Many experts have left the VJ and the shortage of money means the army is saving on training exercises and target practice. Now, some reserve artillery officers do better during live ammo drills than young active officers. Also, the fact that active military personnel are banned from "any activities which run counter to VJ interests" isn’t attracting young men to the army. It’s a public secret that many officers and non-coms make a living on smuggling and selling goods at markets or through small businesses in their wives’ names.

"If VJ chief of staff General Momcilo Perisic ever came to one of Belgrade’s markets and shouted 'Attention' at least half the men there would jump," one officer said.

Vojska weekly said a further deterioration of VJ financing is expected in the first quarter of this year. It said "that makes the state of political and social tensions in Serbia following the elections even more complex". It also warned that dramatically of "numerous negative consequences, especially in the field of training, morale and overall combat readiness in the VJ".
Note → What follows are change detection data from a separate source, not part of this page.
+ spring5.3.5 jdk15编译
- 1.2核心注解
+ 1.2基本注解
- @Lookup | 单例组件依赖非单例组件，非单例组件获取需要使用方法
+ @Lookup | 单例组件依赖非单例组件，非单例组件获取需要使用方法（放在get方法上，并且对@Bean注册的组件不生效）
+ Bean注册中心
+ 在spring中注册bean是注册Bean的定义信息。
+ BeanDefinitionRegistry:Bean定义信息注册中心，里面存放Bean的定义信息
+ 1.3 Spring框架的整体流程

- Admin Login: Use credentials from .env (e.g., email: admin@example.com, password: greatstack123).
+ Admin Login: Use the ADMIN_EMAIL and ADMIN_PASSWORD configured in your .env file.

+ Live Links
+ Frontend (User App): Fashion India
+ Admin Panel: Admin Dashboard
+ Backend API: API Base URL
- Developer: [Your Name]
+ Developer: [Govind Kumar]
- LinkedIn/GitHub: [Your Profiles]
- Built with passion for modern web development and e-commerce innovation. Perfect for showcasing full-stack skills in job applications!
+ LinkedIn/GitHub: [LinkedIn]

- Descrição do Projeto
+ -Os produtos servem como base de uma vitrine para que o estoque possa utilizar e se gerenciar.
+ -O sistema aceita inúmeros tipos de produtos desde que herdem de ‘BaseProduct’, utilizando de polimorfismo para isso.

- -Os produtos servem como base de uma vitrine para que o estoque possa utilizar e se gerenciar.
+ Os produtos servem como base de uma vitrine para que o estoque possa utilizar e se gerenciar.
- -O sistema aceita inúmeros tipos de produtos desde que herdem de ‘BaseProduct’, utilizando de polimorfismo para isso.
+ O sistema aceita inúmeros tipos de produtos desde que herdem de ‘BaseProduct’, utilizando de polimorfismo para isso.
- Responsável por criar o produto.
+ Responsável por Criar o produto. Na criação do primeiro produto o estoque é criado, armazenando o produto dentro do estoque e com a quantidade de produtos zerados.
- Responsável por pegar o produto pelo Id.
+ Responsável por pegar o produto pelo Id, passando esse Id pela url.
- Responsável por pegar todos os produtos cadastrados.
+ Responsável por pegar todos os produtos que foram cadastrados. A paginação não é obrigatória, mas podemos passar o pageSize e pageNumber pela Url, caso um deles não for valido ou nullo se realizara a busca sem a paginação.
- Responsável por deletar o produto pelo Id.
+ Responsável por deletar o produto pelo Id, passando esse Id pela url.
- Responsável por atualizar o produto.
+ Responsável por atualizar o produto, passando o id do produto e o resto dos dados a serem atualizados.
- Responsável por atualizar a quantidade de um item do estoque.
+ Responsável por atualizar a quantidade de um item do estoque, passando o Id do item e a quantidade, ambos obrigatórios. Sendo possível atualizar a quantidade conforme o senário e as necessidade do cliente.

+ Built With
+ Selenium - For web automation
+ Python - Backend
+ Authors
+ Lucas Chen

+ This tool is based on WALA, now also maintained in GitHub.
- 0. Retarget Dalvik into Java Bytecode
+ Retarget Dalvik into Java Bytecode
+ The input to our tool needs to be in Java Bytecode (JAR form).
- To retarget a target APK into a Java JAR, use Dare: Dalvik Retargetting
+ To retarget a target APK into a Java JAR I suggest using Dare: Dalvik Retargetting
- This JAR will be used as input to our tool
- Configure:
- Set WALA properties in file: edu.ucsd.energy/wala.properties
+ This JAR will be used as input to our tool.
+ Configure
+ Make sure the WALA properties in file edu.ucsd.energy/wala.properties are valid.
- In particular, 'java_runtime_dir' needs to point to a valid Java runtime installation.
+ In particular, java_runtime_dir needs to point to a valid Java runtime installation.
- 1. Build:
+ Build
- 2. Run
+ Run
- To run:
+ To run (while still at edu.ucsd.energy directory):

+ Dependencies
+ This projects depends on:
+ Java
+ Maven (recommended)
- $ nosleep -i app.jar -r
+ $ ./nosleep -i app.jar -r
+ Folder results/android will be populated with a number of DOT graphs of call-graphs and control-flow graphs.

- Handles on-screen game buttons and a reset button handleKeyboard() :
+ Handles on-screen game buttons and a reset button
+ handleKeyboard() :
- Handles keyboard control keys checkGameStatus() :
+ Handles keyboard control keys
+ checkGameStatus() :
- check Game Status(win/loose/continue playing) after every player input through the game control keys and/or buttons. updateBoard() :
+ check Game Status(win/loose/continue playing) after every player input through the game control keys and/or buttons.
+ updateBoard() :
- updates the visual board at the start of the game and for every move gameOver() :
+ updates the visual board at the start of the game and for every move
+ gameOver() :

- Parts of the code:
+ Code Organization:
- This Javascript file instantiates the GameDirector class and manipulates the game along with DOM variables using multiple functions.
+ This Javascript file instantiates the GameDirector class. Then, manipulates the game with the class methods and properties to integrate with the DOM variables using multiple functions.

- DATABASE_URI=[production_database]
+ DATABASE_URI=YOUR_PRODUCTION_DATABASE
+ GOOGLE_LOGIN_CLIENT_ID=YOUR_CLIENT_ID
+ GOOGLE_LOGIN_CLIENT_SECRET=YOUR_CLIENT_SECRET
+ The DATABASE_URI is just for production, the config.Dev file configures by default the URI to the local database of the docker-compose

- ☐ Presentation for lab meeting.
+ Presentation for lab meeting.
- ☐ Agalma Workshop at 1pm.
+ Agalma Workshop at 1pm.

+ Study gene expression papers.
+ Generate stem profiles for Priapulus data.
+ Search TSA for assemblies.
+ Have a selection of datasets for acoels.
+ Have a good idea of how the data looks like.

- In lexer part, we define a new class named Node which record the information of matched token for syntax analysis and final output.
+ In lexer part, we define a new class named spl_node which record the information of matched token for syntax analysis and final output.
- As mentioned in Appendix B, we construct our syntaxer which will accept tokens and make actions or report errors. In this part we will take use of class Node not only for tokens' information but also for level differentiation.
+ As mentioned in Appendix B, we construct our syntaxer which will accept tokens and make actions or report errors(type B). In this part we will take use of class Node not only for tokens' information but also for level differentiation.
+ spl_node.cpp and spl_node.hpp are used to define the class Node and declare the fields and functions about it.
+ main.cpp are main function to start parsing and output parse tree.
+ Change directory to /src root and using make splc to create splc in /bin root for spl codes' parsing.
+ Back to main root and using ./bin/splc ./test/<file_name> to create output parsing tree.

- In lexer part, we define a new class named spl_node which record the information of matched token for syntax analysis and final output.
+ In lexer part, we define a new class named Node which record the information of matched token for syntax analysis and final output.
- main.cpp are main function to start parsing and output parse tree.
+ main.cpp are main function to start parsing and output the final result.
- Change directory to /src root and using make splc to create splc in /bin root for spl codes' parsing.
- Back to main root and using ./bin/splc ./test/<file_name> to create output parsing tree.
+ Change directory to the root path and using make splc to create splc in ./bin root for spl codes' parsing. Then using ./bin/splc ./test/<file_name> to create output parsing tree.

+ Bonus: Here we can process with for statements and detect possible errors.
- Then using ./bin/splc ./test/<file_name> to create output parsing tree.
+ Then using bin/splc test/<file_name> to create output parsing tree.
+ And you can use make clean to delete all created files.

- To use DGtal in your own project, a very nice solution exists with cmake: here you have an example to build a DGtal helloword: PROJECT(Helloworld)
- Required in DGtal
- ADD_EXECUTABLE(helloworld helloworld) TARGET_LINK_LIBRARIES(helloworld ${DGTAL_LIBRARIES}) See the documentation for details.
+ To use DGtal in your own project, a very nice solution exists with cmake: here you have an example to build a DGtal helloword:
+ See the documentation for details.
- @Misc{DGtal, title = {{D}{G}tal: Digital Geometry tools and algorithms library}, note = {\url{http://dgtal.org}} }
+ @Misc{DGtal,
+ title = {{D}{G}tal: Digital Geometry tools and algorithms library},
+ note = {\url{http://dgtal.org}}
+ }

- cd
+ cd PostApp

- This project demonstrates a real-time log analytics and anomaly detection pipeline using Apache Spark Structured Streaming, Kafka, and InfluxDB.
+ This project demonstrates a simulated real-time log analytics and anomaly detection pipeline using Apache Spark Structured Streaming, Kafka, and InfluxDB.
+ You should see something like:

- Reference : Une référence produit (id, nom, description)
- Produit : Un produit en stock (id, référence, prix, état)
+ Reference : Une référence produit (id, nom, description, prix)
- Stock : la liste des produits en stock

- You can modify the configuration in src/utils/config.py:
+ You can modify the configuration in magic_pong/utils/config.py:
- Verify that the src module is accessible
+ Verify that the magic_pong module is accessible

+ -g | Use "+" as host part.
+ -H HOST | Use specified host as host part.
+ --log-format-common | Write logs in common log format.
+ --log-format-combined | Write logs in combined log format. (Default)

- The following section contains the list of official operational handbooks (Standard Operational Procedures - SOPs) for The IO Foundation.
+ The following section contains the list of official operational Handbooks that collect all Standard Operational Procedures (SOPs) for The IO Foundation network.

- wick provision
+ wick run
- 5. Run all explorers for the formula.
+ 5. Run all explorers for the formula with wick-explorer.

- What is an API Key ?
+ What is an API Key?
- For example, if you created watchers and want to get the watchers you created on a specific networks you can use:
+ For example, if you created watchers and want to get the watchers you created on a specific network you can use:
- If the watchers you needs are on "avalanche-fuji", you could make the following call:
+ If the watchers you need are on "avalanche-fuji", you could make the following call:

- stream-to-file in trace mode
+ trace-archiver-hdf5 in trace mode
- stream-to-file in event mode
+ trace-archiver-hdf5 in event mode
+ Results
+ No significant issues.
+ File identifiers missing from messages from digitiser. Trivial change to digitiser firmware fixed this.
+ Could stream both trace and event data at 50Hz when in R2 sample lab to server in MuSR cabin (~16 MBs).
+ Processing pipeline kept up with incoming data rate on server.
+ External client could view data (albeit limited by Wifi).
Obviously, the VJ chiefs have started distancing themselves from the regime cautiously in an effort to stop being one of its pillars. The shortage of money in the VJ was there in the past few years but no one said anything about it apart from a few clumsy statements. The moment chosen to speak out about the problem shows that the only people who can make a living there are the people who know where the 10-20 million dinars a day allocated to the VJ go. A statement after General Perisic met with a student delegation is indicative because it calls for an urgent return to the international community. At a moment when Mira Markovic was talking about a planet-wide plot against the Serbs and psychological warfare, Perisic’s statement can be interpreted only as an appeal to have the November 17 election results reinstated. Everything that has happened since is taking the country further away from the money it needs for the economy (and army) which everyone agrees can only come from abroad.

We shouldn’t expect a coup from the army. Most likely, it is using the current political crisis to grab what it can as an interested party. In simple terms: if the regime wants to be sure some units commanded by dissatisfied officers won’t take to the streets if there’s violence, it should pay up. The authorities can’t do that and it has nothing to pressure the army chiefs with. If they dismiss Perisic he will become a popular public figure at a moment when any threat of further budget restrictions is senseless.